Would you copy the lines below exactly and omit the images?

----

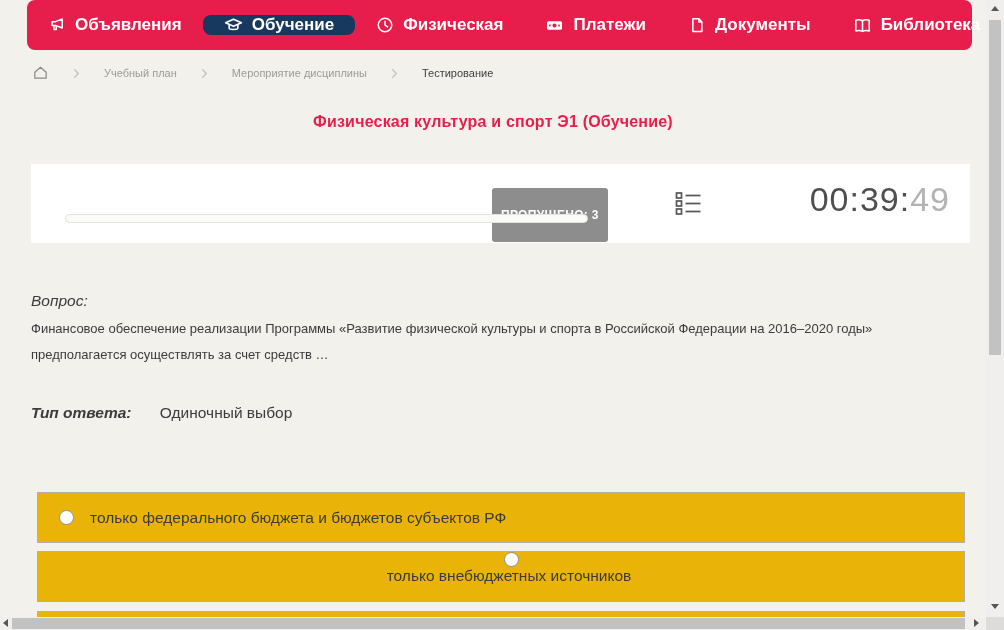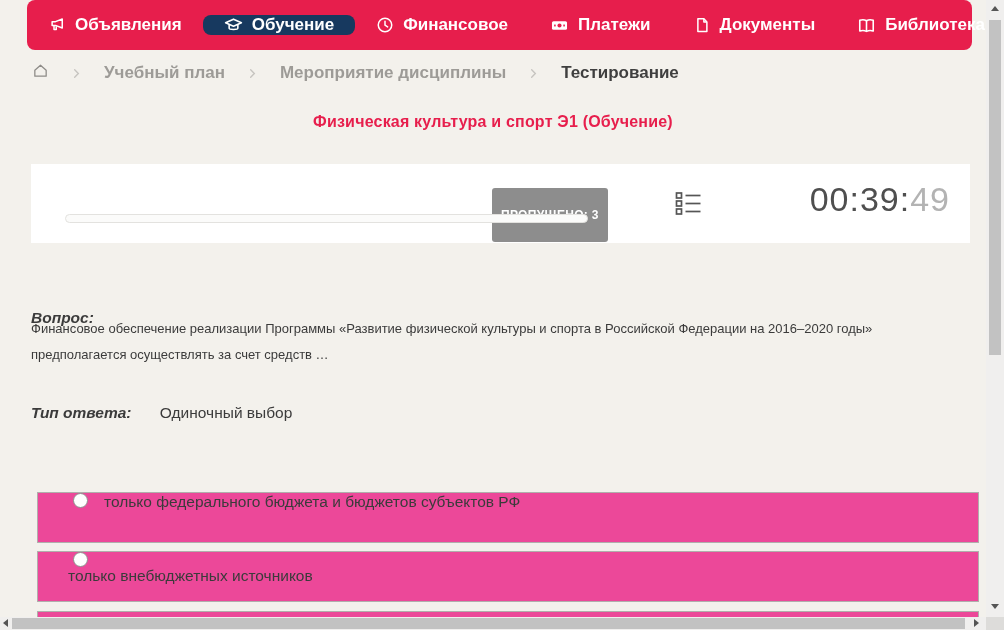--- a/index.html
+++ b/index.html
@@ -23,21 +23,21 @@
     border-radius:8px;cursor:pointer;white-space:nowrap;
   }
   .nav-tab.active{background:#17395f;}
   .nav-tab svg{display:block;}
   .nav-spacer{width:6px;}
 
   
   .breadcrumb{
     position:absolute;left:32px;top:61px;height:24px;
     display:flex;align-items:center;gap:22px;
-    font-size:17px;color:#9d9b97;font-weight:bold;
+    font-size:11px;color:#9d9b97;
   }
   .crumb{color:#9d9b97;}
   .crumb.current{color:#3f3f3f;}
   .crumb-sep svg{display:block;}
 
   
   .page-title{
     position:absolute;left:0;top:113px;width:986px;
     text-align:center;color:#e71e4c;font-size:16px;font-weight:bold;
     letter-spacing:0.2px;
@@ -64,36 +64,36 @@
   .qlist-icon{position:absolute;left:644px;top:26px;cursor:pointer;}
   .timer{
     position:absolute;right:20px;top:16px;
     font-size:34px;font-weight:300;color:#4f4f4f;letter-spacing:1px;
     font-family:"Liberation Sans", sans-serif;
   }
   .timer .sec{color:#b3b3b3;}
 
   
   .q-prompt-label{
-    position:absolute;left:31px;top:309px;
-    font-size:15.5px;font-weight:bold;font-style:italic;color:#3b3b3b;
+    position:absolute;left:31px;top:292px;
+    font-size:15.5px;font-weight:normal;font-style:italic;color:#3b3b3b;
   }
   .q-text{
     position:absolute;left:31px;top:316px;width:872px;
     font-size:13px;line-height:26px;color:#3b3b3b;
   }
   .q-type-row{position:absolute;left:31px;top:404px;font-size:15.5px;color:#3b3b3b;}
   .q-type-label{font-weight:bold;font-style:italic;}
   .q-type-value{margin-left:24px;}
 
   
   .option{
     position:absolute;left:37px;width:926px;height:49px;
-    background:#ec4899;border:1px solid #b0afac;
-    display:flex;cursor:pointer;padding-left:14px;
+    background:#eab308;border:1px solid #b0afac;
+    display:flex;align-items:center;cursor:pointer;
   }
   .option.o1{top:492px;}
   .option.o2{top:551px;flex-direction:column;}
   .option.o3{top:611px;height:5px;border-bottom:none;}
   .radio{
     width:13px;height:13px;border:1px solid #8f8f8f;border-radius:50%;
     background:#ffffff;margin-left:21px;flex:0 0 auto;
   }
   .option-label{font-size:15.5px;color:#3b3b3b;margin-left:16px;}
 
@@ -141,21 +141,21 @@
       </span>
       <span>Обучение</span>
     </div>
     <div class="nav-tab">
       <span>
         <svg width="18" height="18" viewBox="0 0 24 24" fill="none" stroke="#ffffff" stroke-width="2" stroke-linecap="round">
           <circle cx="12" cy="12" r="9"></circle>
           <path d="M12 7 v5 l3.5 2.5"></path>
         </svg>
       </span>
-      <span>Финансовое</span>
+      <span>Физическая</span>
     </div>
     <div class="nav-spacer"></div>
     <div class="nav-tab">
       <span>
         <svg width="19" height="19" viewBox="0 0 24 24">
           <rect x="2.5" y="6.5" width="19" height="11" rx="2" fill="#ffffff"></rect>
           <circle cx="12" cy="12" r="2.6" fill="#e71e4c"></circle>
           <rect x="5.2" y="10.8" width="2" height="2.4" fill="#e71e4c"></rect>
           <rect x="16.8" y="10.8" width="2" height="2.4" fill="#e71e4c"></rect>
         </svg>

----

[Reply]
--- a/index.html
+++ b/index.html
@@ -23,21 +23,21 @@
     border-radius:8px;cursor:pointer;white-space:nowrap;
   }
   .nav-tab.active{background:#17395f;}
   .nav-tab svg{display:block;}
   .nav-spacer{width:6px;}
 
   
   .breadcrumb{
     position:absolute;left:32px;top:61px;height:24px;
     display:flex;align-items:center;gap:22px;
-    font-size:17px;color:#9d9b97;font-weight:bold;
+    font-size:11px;color:#9d9b97;
   }
   .crumb{color:#9d9b97;}
   .crumb.current{color:#3f3f3f;}
   .crumb-sep svg{display:block;}
 
   
   .page-title{
     position:absolute;left:0;top:113px;width:986px;
     text-align:center;color:#e71e4c;font-size:16px;font-weight:bold;
     letter-spacing:0.2px;
@@ -64,36 +64,36 @@
   .qlist-icon{position:absolute;left:644px;top:26px;cursor:pointer;}
   .timer{
     position:absolute;right:20px;top:16px;
     font-size:34px;font-weight:300;color:#4f4f4f;letter-spacing:1px;
     font-family:"Liberation Sans", sans-serif;
   }
   .timer .sec{color:#b3b3b3;}
 
   
   .q-prompt-label{
-    position:absolute;left:31px;top:309px;
-    font-size:15.5px;font-weight:bold;font-style:italic;color:#3b3b3b;
+    position:absolute;left:31px;top:292px;
+    font-size:15.5px;font-weight:normal;font-style:italic;color:#3b3b3b;
   }
   .q-text{
     position:absolute;left:31px;top:316px;width:872px;
     font-size:13px;line-height:26px;color:#3b3b3b;
   }
   .q-type-row{position:absolute;left:31px;top:404px;font-size:15.5px;color:#3b3b3b;}
   .q-type-label{font-weight:bold;font-style:italic;}
   .q-type-value{margin-left:24px;}
 
   
   .option{
     position:absolute;left:37px;width:926px;height:49px;
-    background:#ec4899;border:1px solid #b0afac;
-    display:flex;cursor:pointer;padding-left:14px;
+    background:#eab308;border:1px solid #b0afac;
+    display:flex;align-items:center;cursor:pointer;
   }
   .option.o1{top:492px;}
   .option.o2{top:551px;flex-direction:column;}
   .option.o3{top:611px;height:5px;border-bottom:none;}
   .radio{
     width:13px;height:13px;border:1px solid #8f8f8f;border-radius:50%;
     background:#ffffff;margin-left:21px;flex:0 0 auto;
   }
   .option-label{font-size:15.5px;color:#3b3b3b;margin-left:16px;}
 
@@ -141,21 +141,21 @@
       </span>
       <span>Обучение</span>
     </div>
     <div class="nav-tab">
       <span>
         <svg width="18" height="18" viewBox="0 0 24 24" fill="none" stroke="#ffffff" stroke-width="2" stroke-linecap="round">
           <circle cx="12" cy="12" r="9"></circle>
           <path d="M12 7 v5 l3.5 2.5"></path>
         </svg>
       </span>
-      <span>Финансовое</span>
+      <span>Физическая</span>
     </div>
     <div class="nav-spacer"></div>
     <div class="nav-tab">
       <span>
         <svg width="19" height="19" viewBox="0 0 24 24">
           <rect x="2.5" y="6.5" width="19" height="11" rx="2" fill="#ffffff"></rect>
           <circle cx="12" cy="12" r="2.6" fill="#e71e4c"></circle>
           <rect x="5.2" y="10.8" width="2" height="2.4" fill="#e71e4c"></rect>
           <rect x="16.8" y="10.8" width="2" height="2.4" fill="#e71e4c"></rect>
         </svg>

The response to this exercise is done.